> Directions for this task
Output only how many lines below contain "Download".

Change listing data:
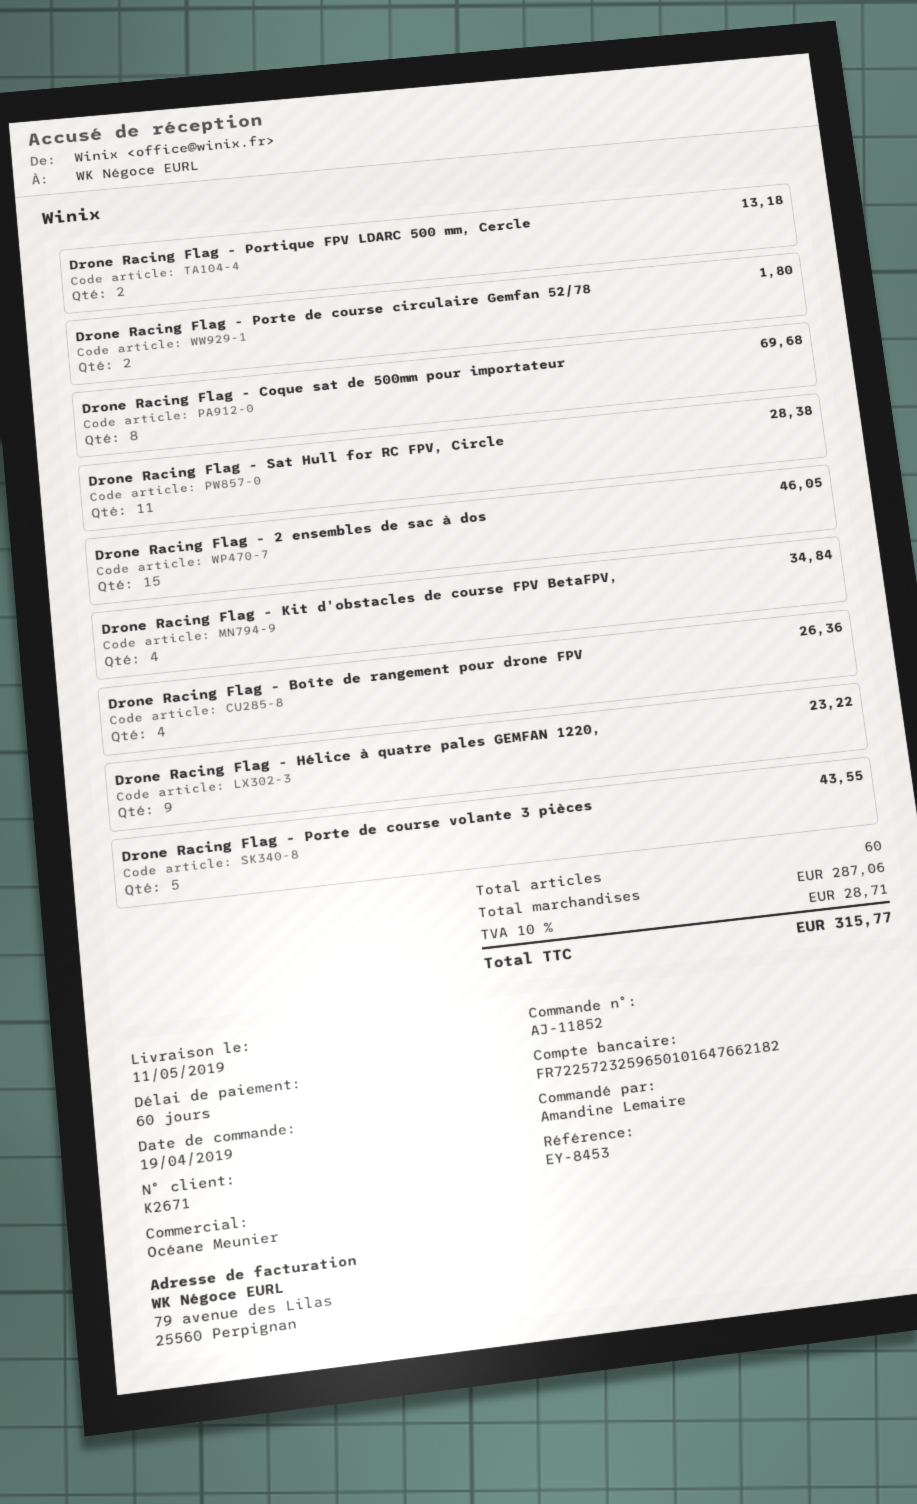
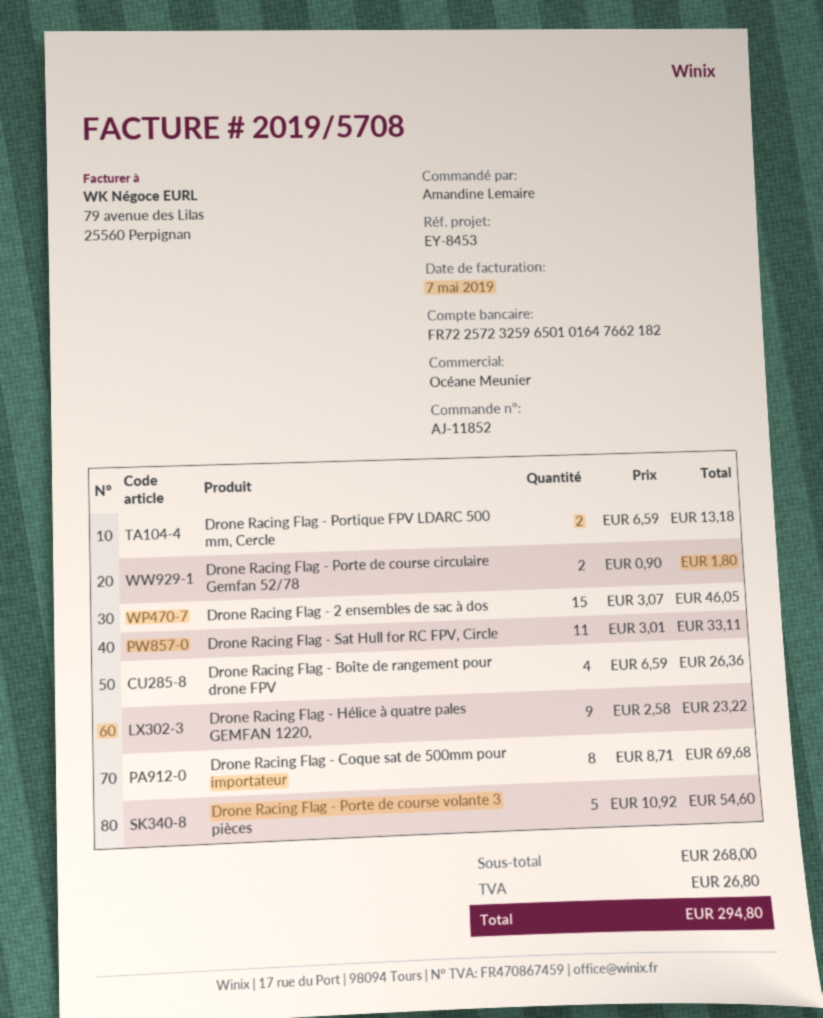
Drone Racing Flag - Sat Hull for RC FPV, Circle: 11 for 28.38 -> 11 for 33.11
Drone Racing Flag - Kit d'obstacles de course FPV BetaFPV,: 4 for 34.84 -> none
Drone Racing Flag - Porte de course volante 3 pièces: 5 for 43.55 -> 5 for 54.60
subtotal: 287.06 -> 268.00
tax: 28.71 -> 26.80
total: 315.77 -> 294.80

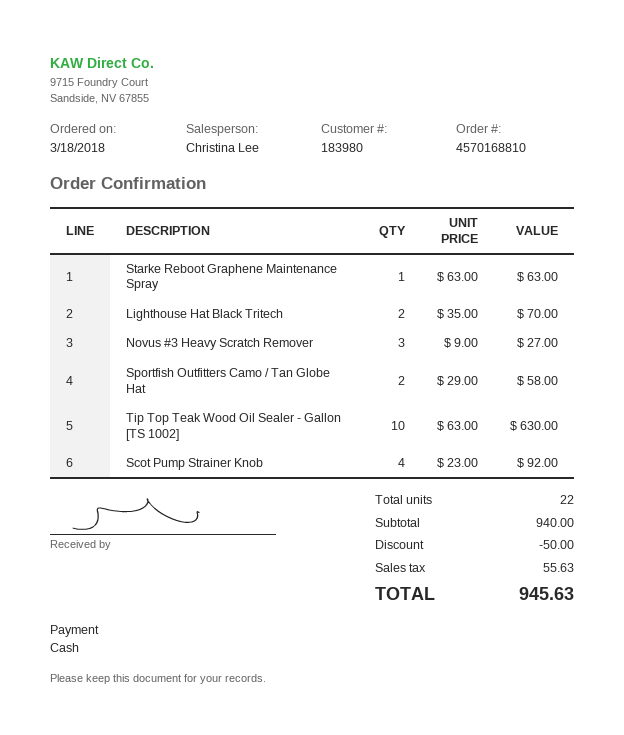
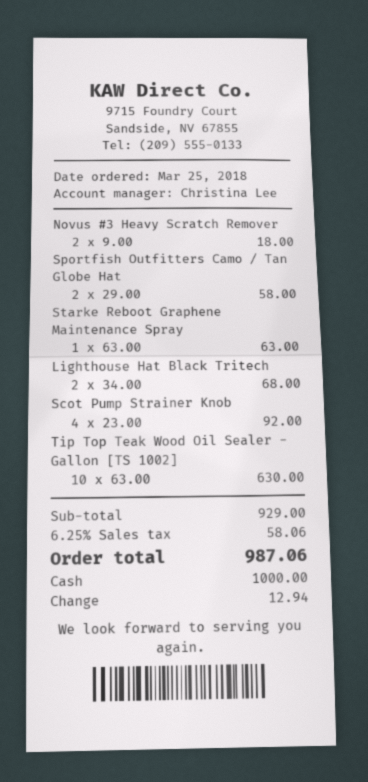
order date: 2018-03-18 -> 2018-03-25
Lighthouse Hat Black Tritech: 2 x 35.00 = 70.00 -> 2 x 34.00 = 68.00
Novus #3 Heavy Scratch Remover: 3 x 9.00 = 27.00 -> 2 x 9.00 = 18.00
subtotal: 940.00 -> 929.00
discount: 50.00 -> none
tax: 55.63 -> 58.06
total: 945.63 -> 987.06

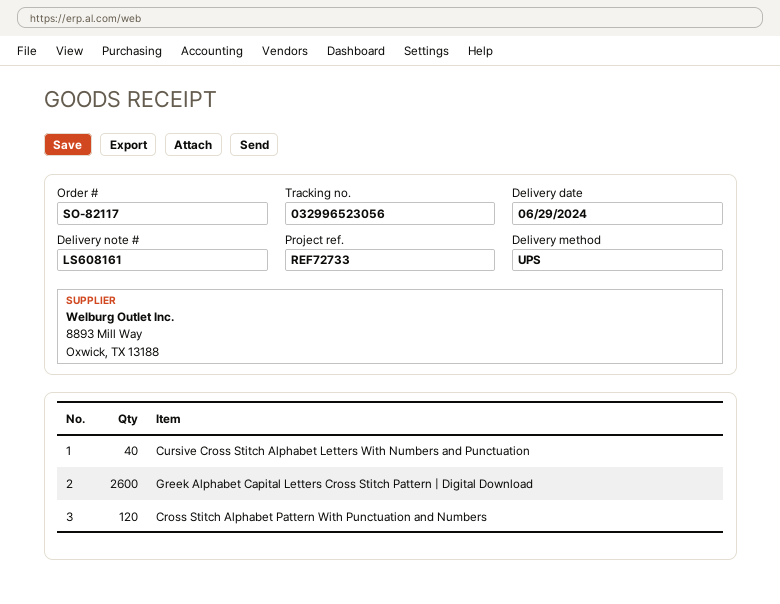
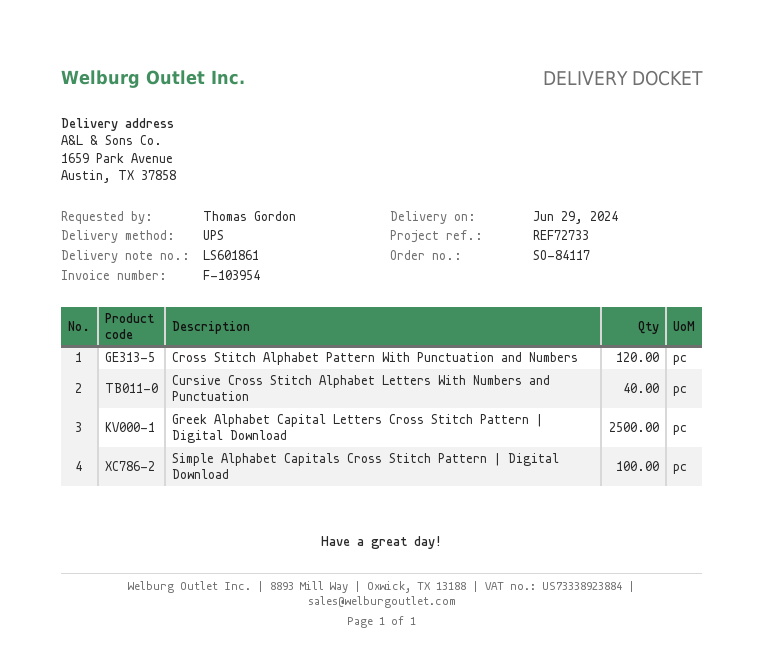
order number: SO-82117 -> SO-84117
delivery note number: LS608161 -> LS601861
Greek Alphabet Capital Letters Cross Stitch Pattern | Digital Download: 2600 -> 2500
Simple Alphabet Capitals Cross Stitch Pattern | Digital Download: none -> 100

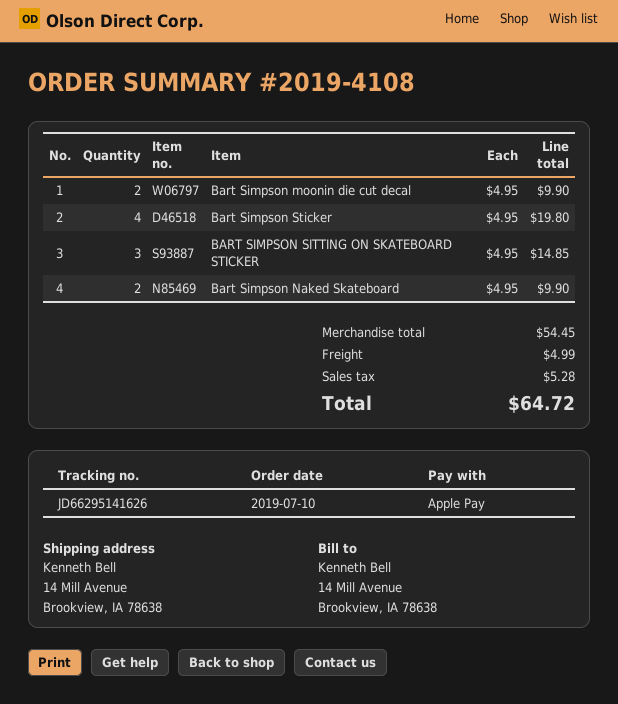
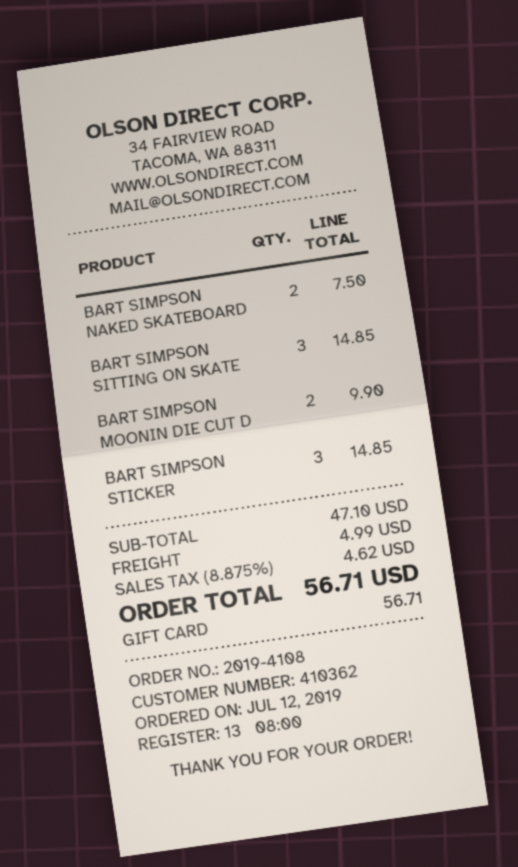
order date: 2019-07-10 -> 2019-07-12
payment method: Apple Pay -> gift card
Bart Simpson Sticker: 4 for 19.80 -> 3 for 14.85
Bart Simpson Naked Skateboard: 2 for 9.90 -> 2 for 7.50
subtotal: 54.45 -> 47.10
tax: 5.28 -> 4.62
total: 64.72 -> 56.71

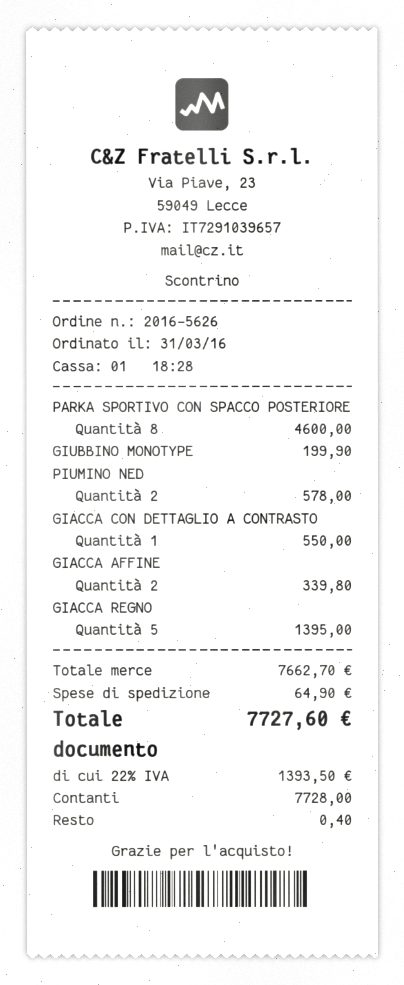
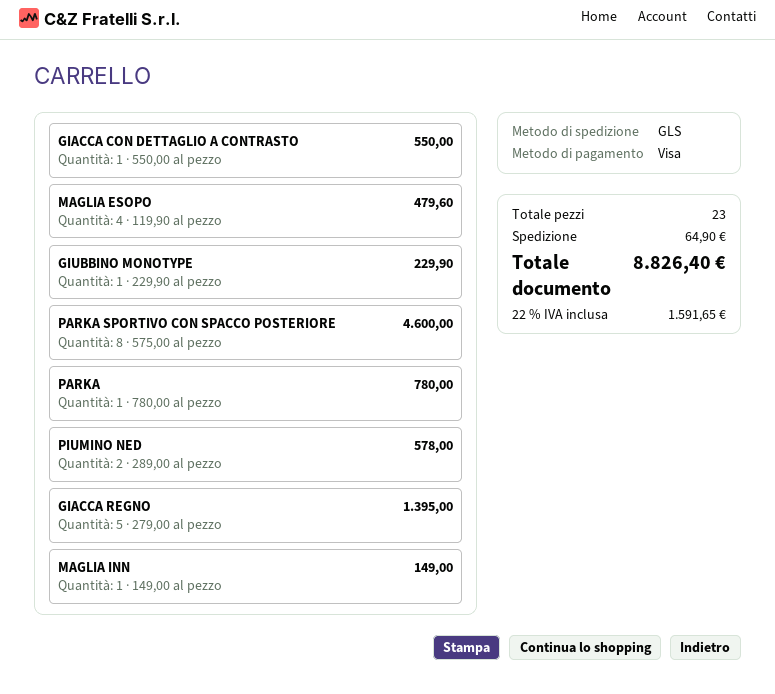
payment method: cash -> Visa
GIUBBINO MONOTYPE: 1 for 199.90 -> 1 for 229.90
GIACCA AFFINE: 2 for 339.80 -> none
MAGLIA ESOPO: none -> 4 for 479.60
PARKA: none -> 1 for 780.00
MAGLIA INN: none -> 1 for 149.00
tax: 22% = 1393.50 -> 22% = 1591.65
total: 7727.60 -> 8826.40

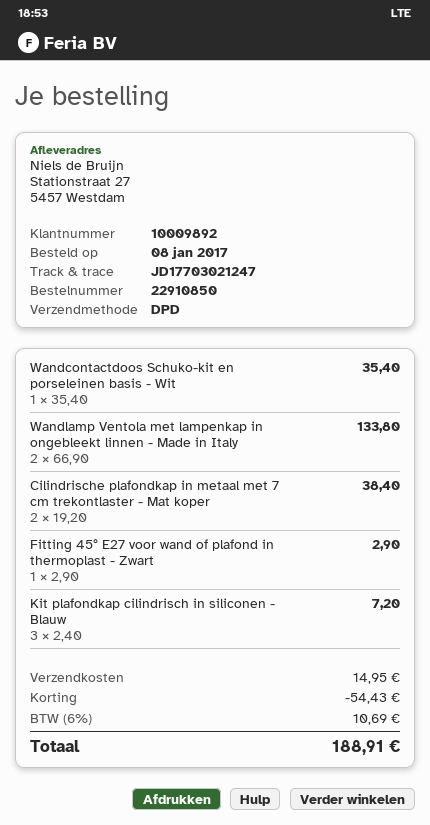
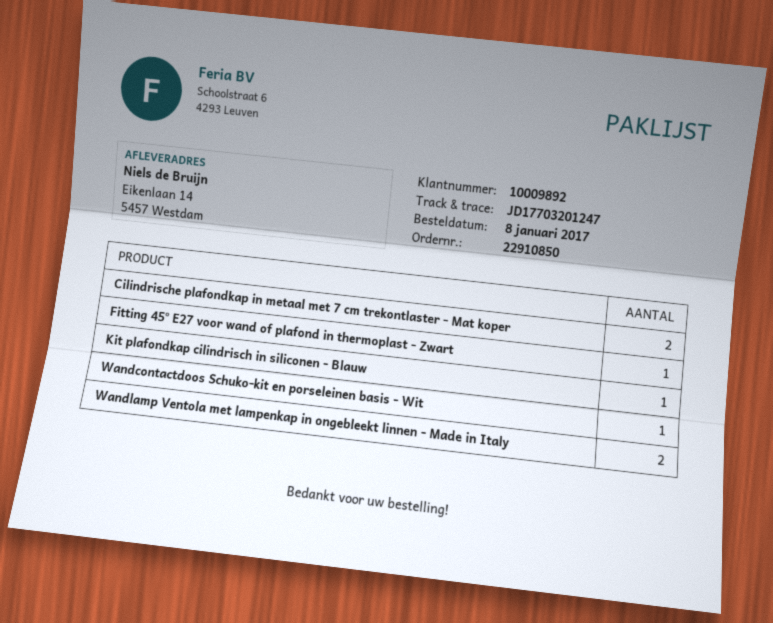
tracking number: JD17703021247 -> JD17703201247
ship to: Stationstraat 27, 5457 Westdam -> Eikenlaan 14, 5457 Westdam
Kit plafondkap cilindrisch in siliconen - Blauw: 3 -> 1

> Output
2